Teacher Matthew Hawn with his dog in his hometown Kingsport, Tennessee (pictured in inset). Hawn was fired from his job in May 2021 after being accused of teaching critical race theory. Hawn said he’d never heard of critical race theory until he was accused of teaching it. (Photos: Earl Neikirk / Washington Post)

Hawn, who is white, was fired “after some parents and students complained when he assigned essays and videos that conveyed Black perspectives, and when he told students in his ‘Contemporary Issues’ class that, ‘White Privilege is a fact,’ ” reported The Root magazine.


In Colleyville, a suburb near Dallas, Texas, a Black principal resigned, accused of sanctioning the teaching of critical race theory, said an article in the December 10, 2021, New York Times. Elsewhere in the state, books have been pulled from library shelves and talks by award-winning writers canceled, as a result of the “Stop Critical Race Theory” campaign.


What are among the historical facts that should be explored and discussed?

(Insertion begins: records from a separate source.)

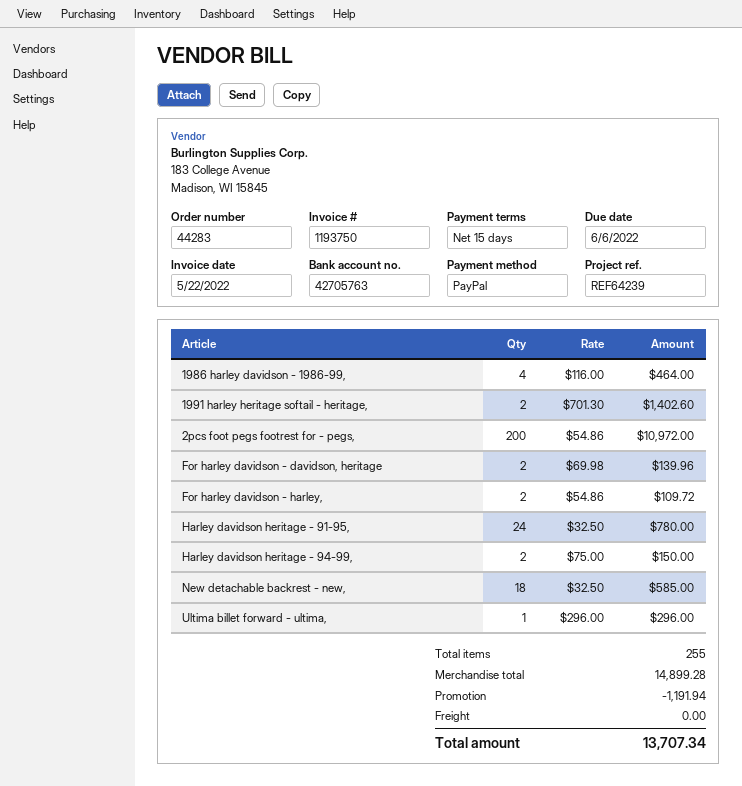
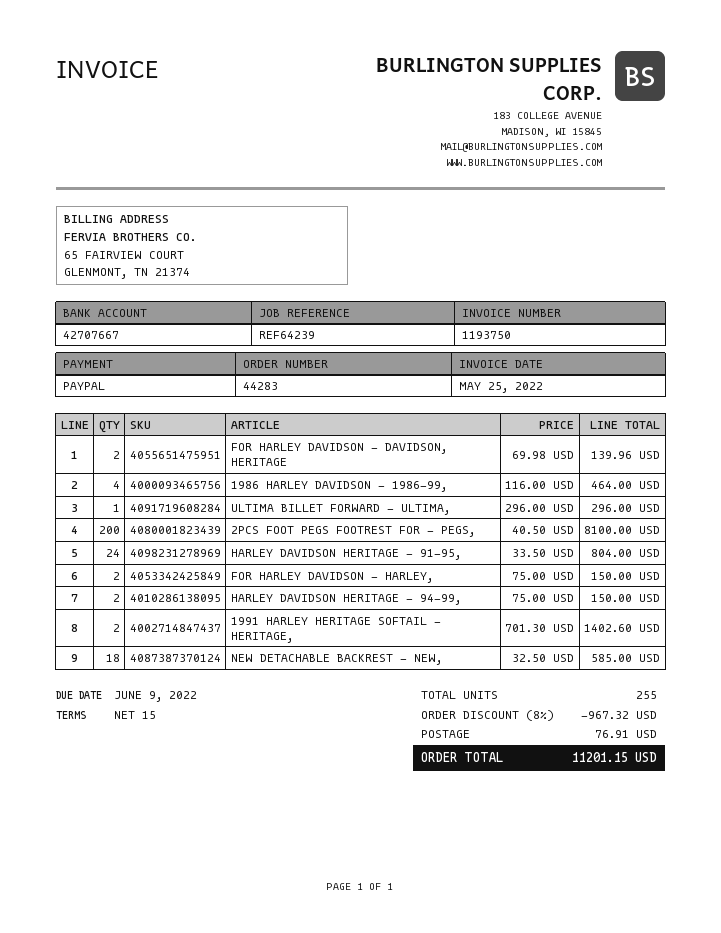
invoice date: 2022-05-22 -> 2022-05-25
due date: 2022-06-06 -> 2022-06-09
bank account: 42705763 -> 42707667
2pcs foot pegs footrest for - pegs,: 200 x 54.86 = 10972.00 -> 200 x 40.50 = 8100.00
For harley davidson - harley,: 2 x 54.86 = 109.72 -> 2 x 75.00 = 150.00
Harley davidson heritage - 91-95,: 24 x 32.50 = 780.00 -> 24 x 33.50 = 804.00
discount: 1191.94 -> 967.32
shipping: 0.00 -> 76.91
total: 13707.34 -> 11201.15

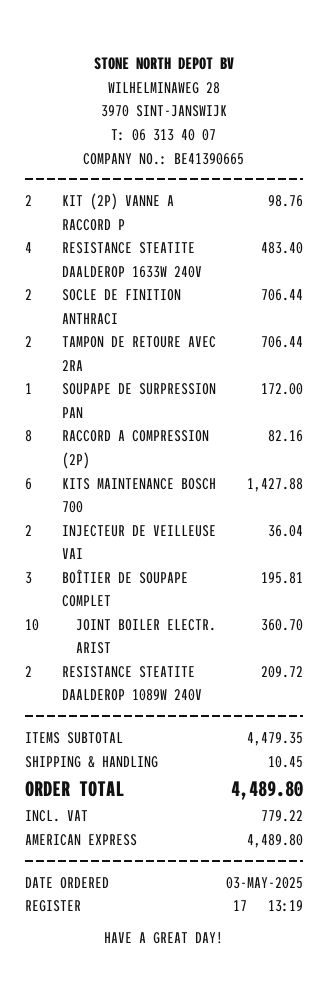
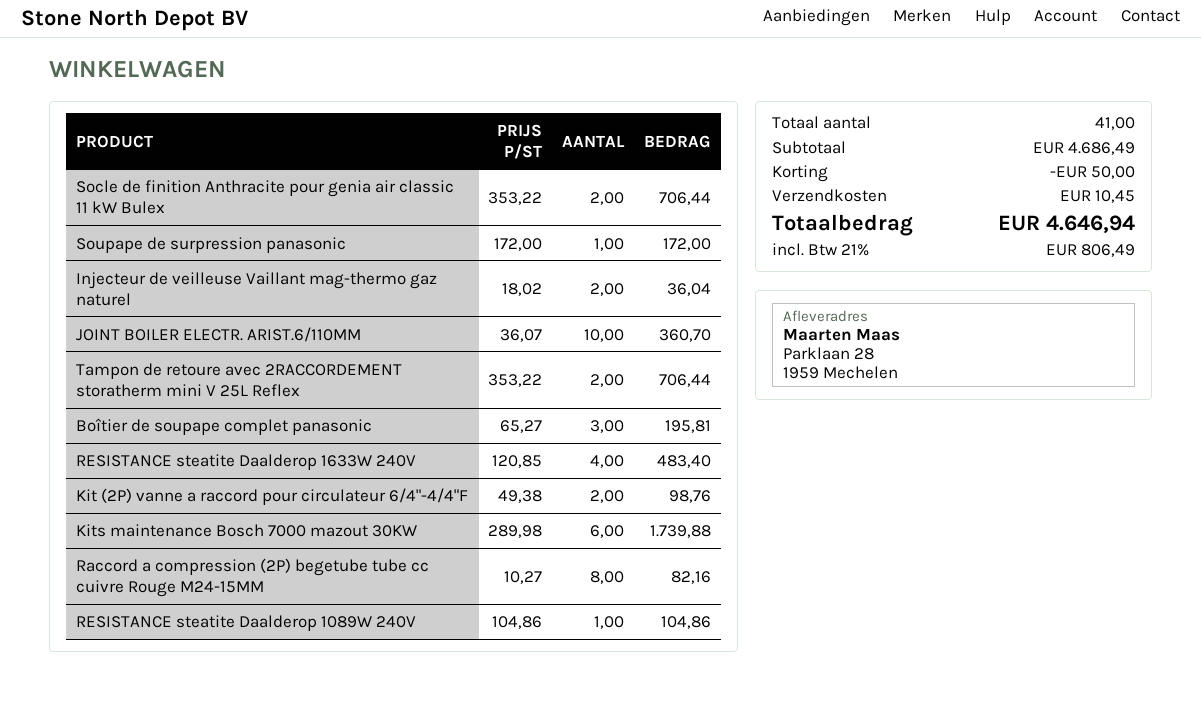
KITS MAINTENANCE BOSCH 700: 6 for 1427.88 -> 6 for 1739.88
RESISTANCE STEATITE DAALDEROP 1089W 240V: 2 for 209.72 -> 1 for 104.86
subtotal: 4479.35 -> 4686.49
discount: none -> 50.00
tax: 779.22 -> 806.49
total: 4489.80 -> 4646.94

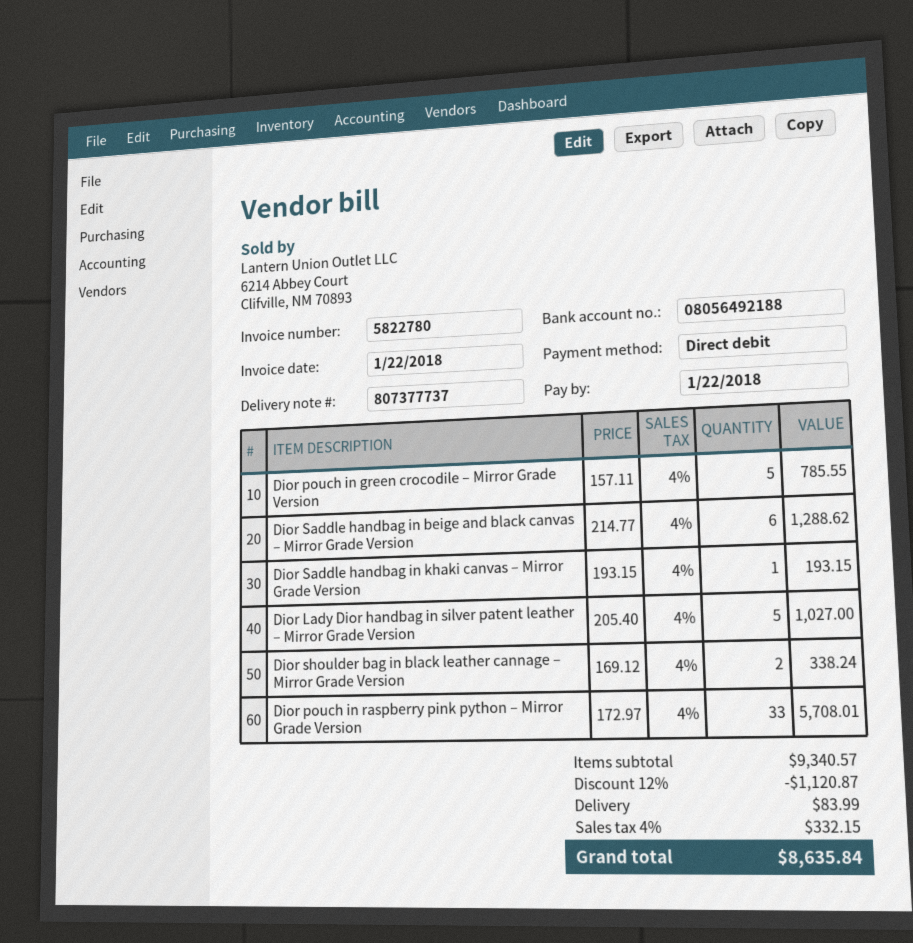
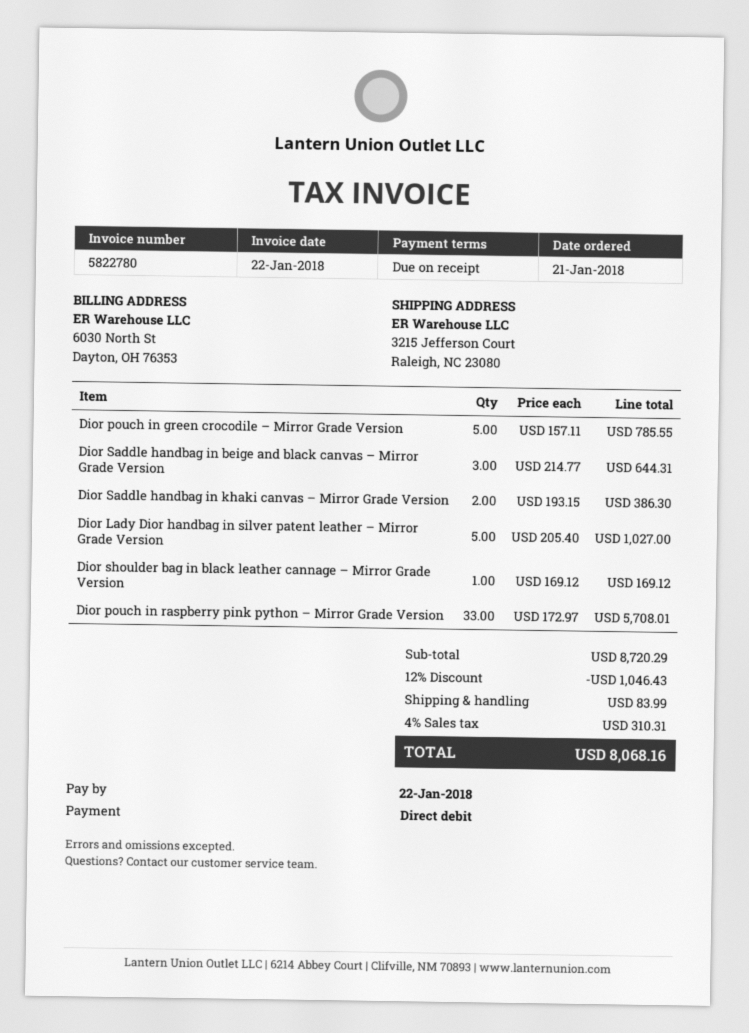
Dior Saddle handbag in beige and black canvas – Mirror Grade Version: 6 x 214.77 = 1288.62 -> 3 x 214.77 = 644.31
Dior Saddle handbag in khaki canvas – Mirror Grade Version: 1 x 193.15 = 193.15 -> 2 x 193.15 = 386.30
Dior shoulder bag in black leather cannage – Mirror Grade Version: 2 x 169.12 = 338.24 -> 1 x 169.12 = 169.12
subtotal: 9340.57 -> 8720.29
discount: 12% = 1120.87 -> 12% = 1046.43
tax: 4% = 332.15 -> 4% = 310.31
total: 8635.84 -> 8068.16

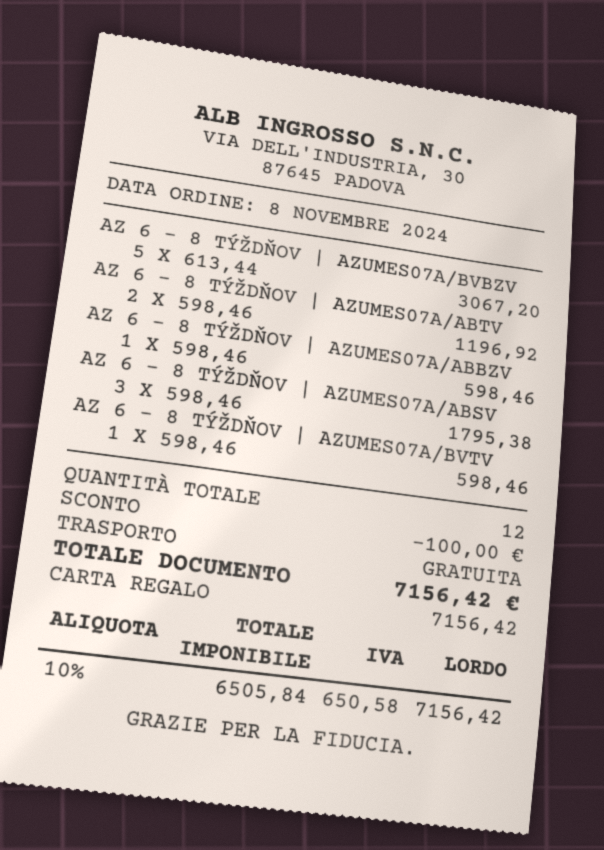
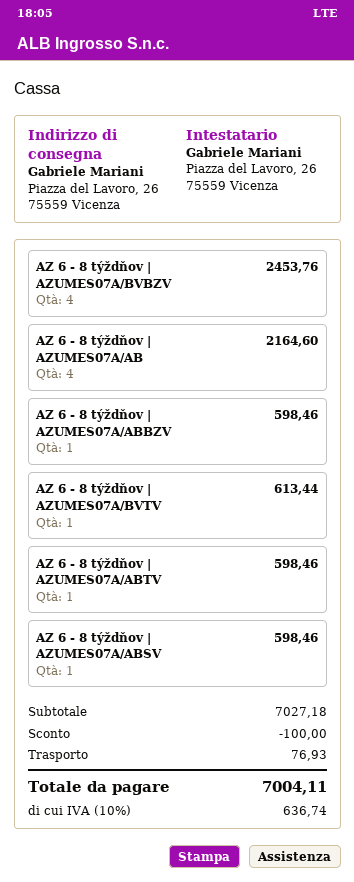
AZ 6 - 8 TÝŽDŇOV | AZUMES07A/BVBZV: 5 for 3067.20 -> 4 for 2453.76
AZ 6 - 8 TÝŽDŇOV | AZUMES07A/ABTV: 2 for 1196.92 -> 1 for 598.46
AZ 6 - 8 TÝŽDŇOV | AZUMES07A/ABSV: 3 for 1795.38 -> 1 for 598.46
AZ 6 - 8 TÝŽDŇOV | AZUMES07A/BVTV: 1 for 598.46 -> 1 for 613.44
AZ 6 - 8 týždňov | AZUMES07A/AB: none -> 4 for 2164.60
shipping: 0.00 -> 76.93
tax: 10% = 650.58 -> 10% = 636.74
total: 7156.42 -> 7004.11

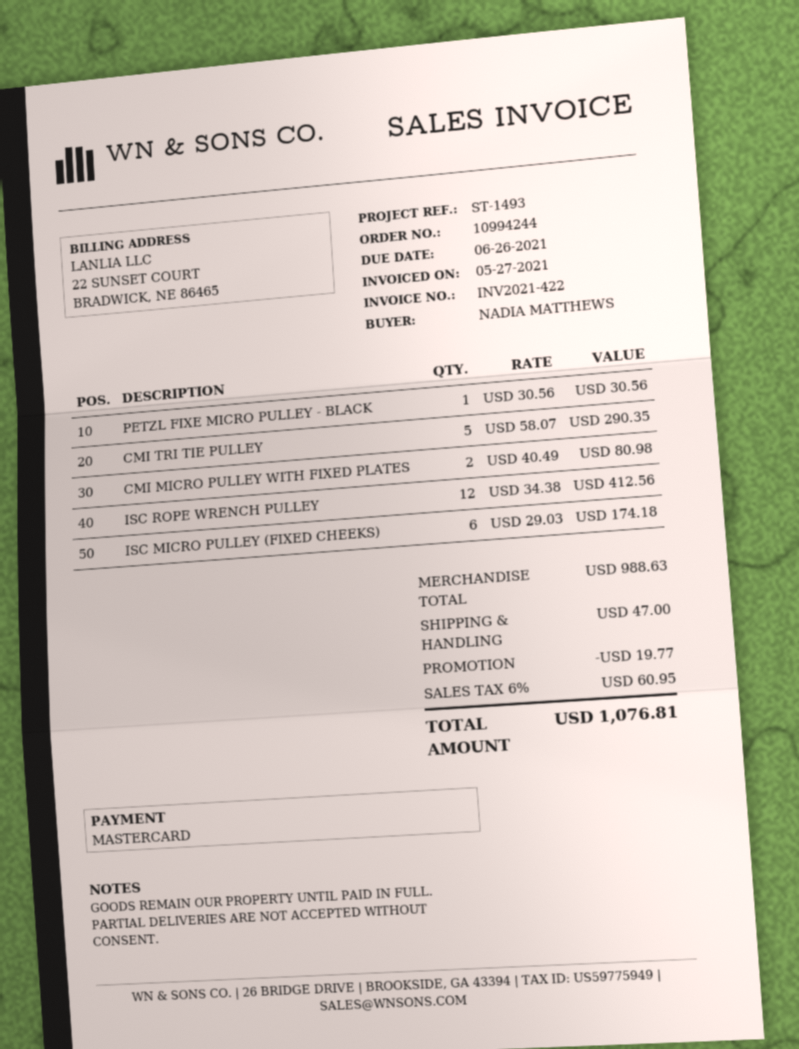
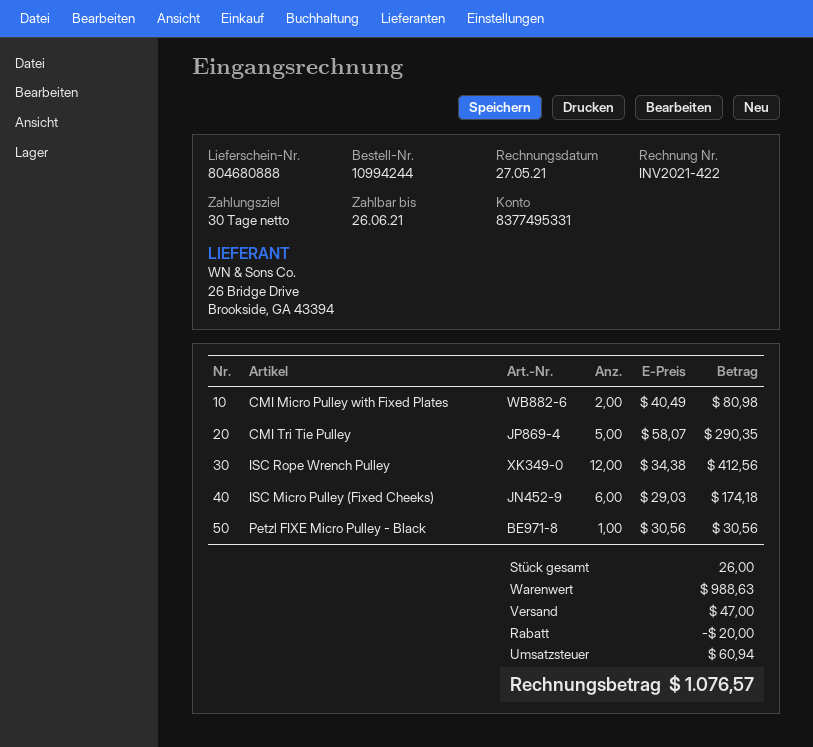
discount: 19.77 -> 20.00
tax: 60.95 -> 60.94
total: 1076.81 -> 1076.57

Chattel slavery in North America—primarily of Africans brought here forcibly and under the most inhuman and grotesque conditions—began in 1619. That system of unspeakably brutal oppression lasted for 246 years, continuing to enslave generations of the descendants of the originally enslaved people. It was central to both the economic life and social relations, first of the 13 original colonies, and then of the nation that was founded. It established anti-Black racism as a defining feature of much of life in the U.S., rationalized by claims of white supremacy.